When answering another survey’s first question (“Are you a female?”) the alternate options to “Yes” – “No” and “Prefer not to say” – immediately kicked participants from the survey. We’re only looking for “females,” the survey was saying, a particulartype” of woman whose anatomy corresponds 1:1 with her gender.

 

Not only were undergraduate students posting these surveys, but so were honours and higher degree research students. These surveys had been signed off by a plethora of supervisors and received the shiny tick of approval from the ANU Human Research Ethics Committee (HREC). Apparently nothing in the Psychology School’s whole undergraduate degree plan had taught its students about gender – which was nevertheless, supposedly, a completely necessary data point. 

 

Each time these surveys were shared, I wondered how a supposedly first-class institution could allow inarguably discriminatory and transphobic research. Not only is this research damaging in that it upholds the (violent) gender binary, it’s also unscientific for the same reasons. Not to mention archaic in its methodology: the American Psychological Association (APA) 2015 style guidelines state gender binary measurements should be abandoned due to its exclusionary (and thus inaccurate) and discriminatory nature. 

 

I contacted the researchers responsible for both aforementioned surveys, beginning both emails with various versions of “I am a Gender Studies student at ANU” as if I needed a specific academic reasoning and background to be allowed to be critical and dismayed. The responses were near-immediate. The surveys were taken offline then changed. Thank you for raising this, we are very sorry if this caused any distress, everyone seemed to say to me; this is very important, they all agreed. 

 

Then how, I wondered, had nobody ascertained this before? 

 

The more I thought about it, the more I realised this was an institutional failure.
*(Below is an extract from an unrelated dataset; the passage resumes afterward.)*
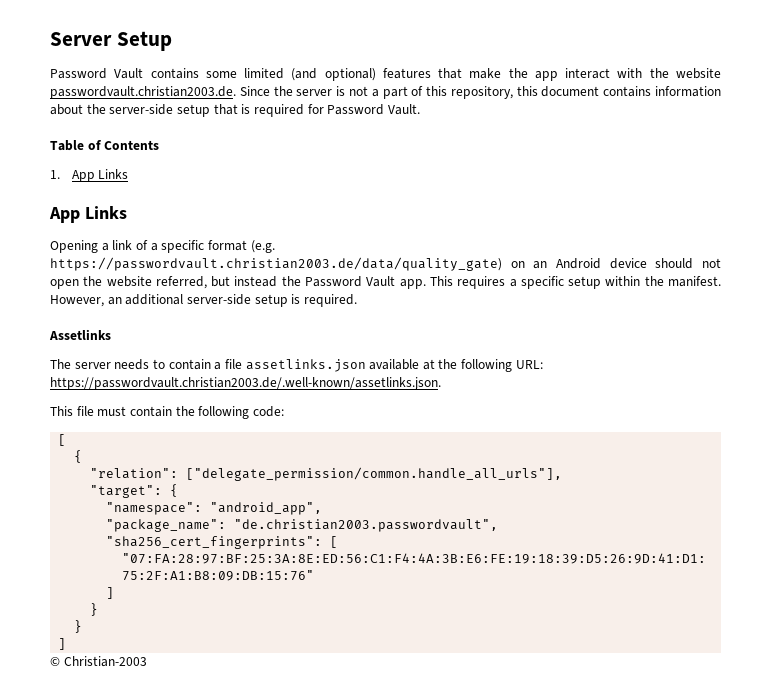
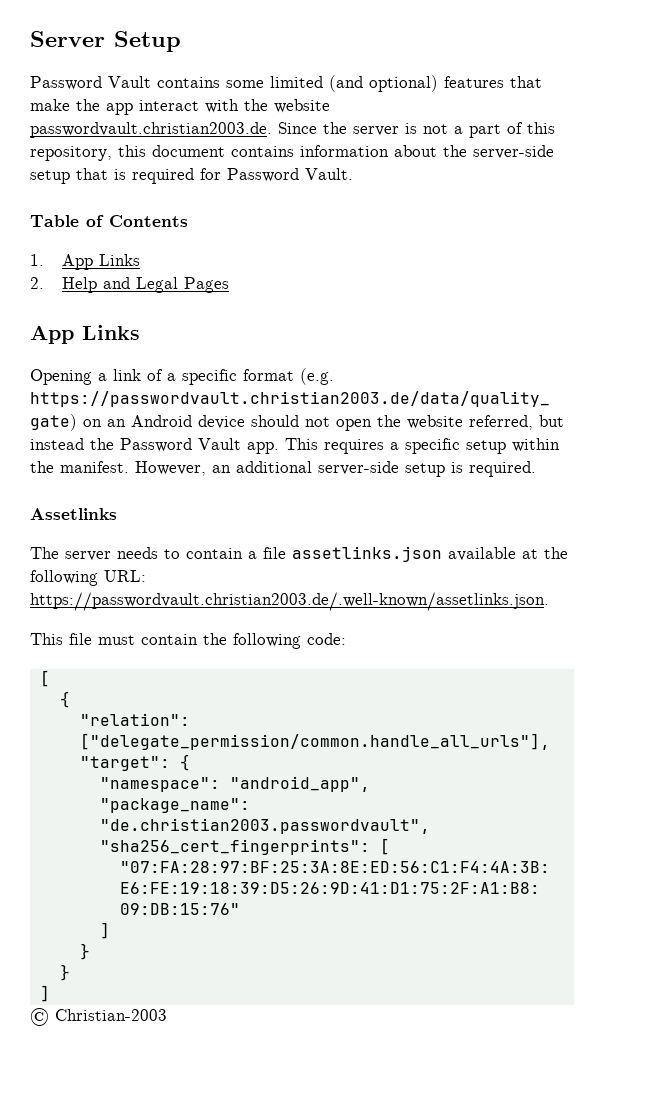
+ 2. Help and Legal Pages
Entangled with this ‘superficial’ failure of research and research approval, there exists ANU’s and academia’s broad institutional limitations (an overload of administrative work pushed onto academics limits their ability to be involved in – especially student – research projects, for one). I slowly recognised my surprise at this ‘new’ failure of ANU to be a form of my (cisgendered) privilege and naivety.

 

One of the research supervisors in early 2021 promised me they were “committed to continually improving [their] understanding of gender and [how it is measured].” Reviewing this in late 2021 with another Psychology School academic, I was told my feedback had been raised in a variety of channels. This included the Psychology School’s Executive Meeting, and that a change in the way gendered research is undertaken, especially survey wording, should slowly begin to see a shift. I was also informed that a new undergraduate course, Culture and Psychology (PSYC2012), was to be launched in 2022, becoming a core Psychology course from 2023, which would cover, in part, the “issues” I had raised. 

 

Per PSCY2012’s Programs and Courses page, there is no specific reference to gender. Instead, the course seems to focus on the Eurocentric origins of psychological science with “particular emphasis” placed on “Indigenous issues in psychology.” Based on its description, it is an inarguably important course, but one which seems to occlude gender, gender identity and how to collect gendered data accurately and empathetically.

 

I had also contacted the HREC, attempting to change the scope of ethical approval for gendered language and data collection. In my email, I included a 2019 article by Cameron and Stinson outlining guidelines for collecting gendered data in psychological research. When HREC replied, they noted they had updated the Gender and sexuality in research page to include the 2019 Cameron and Stinson article I had supplied, along with a new section about gendered data and sex and gender within language. This was an article, I emphasise, which I had hastily skimmed before sending it off on its surprising journey to an official research Ethics & integrity webpage – perhaps proving precisely what little these measures are worth.

 

Sara Ahmed is a cultural theorist who quit their position at a university due to the way it handled complaints of sexual assault and harassment. Ahmed writes about the institutional obsession for “damage limitation” in complaints processes, and further notes how “an email … led to [their] name being put forward … to [help] write a new race equality policy,” showing how “a complaint, whether made formally or not, can lead you to become a diversity worker.” 

 

My experience is not equivalent to Ahmed’s, but it is perhaps parallel. It remains integral to question on whom the onus is placed to improve institutional systems. And while I didn’t experience the same amount of pushback which occurs from other forms of complaints which Ahmed chronicles – especially sexual assault and harassment, racism and bullying – I am still left with a feeling of uneasiness. An uneasiness which compounds when I realise that this was a largely successful complaint process, with numerous responses from individuals who seemed genuine in their caring. 

 

But it remains to be seen the efficacy and actionable changes my complaints will have on the Psychology School and HREC. Is there a genuine drive and, indeed, ability to meaningfully shift the way research is conducted and approved? Or were the responses I received false promises from an obdurate institution bent on rigidity, prioritising “damage limitation” over the wellbeing of community and people? Only time will tell.

 

If you or someone you know has been affected by sexual assault, harassment, or discrimination in any way, you can reach out to the support services listed below.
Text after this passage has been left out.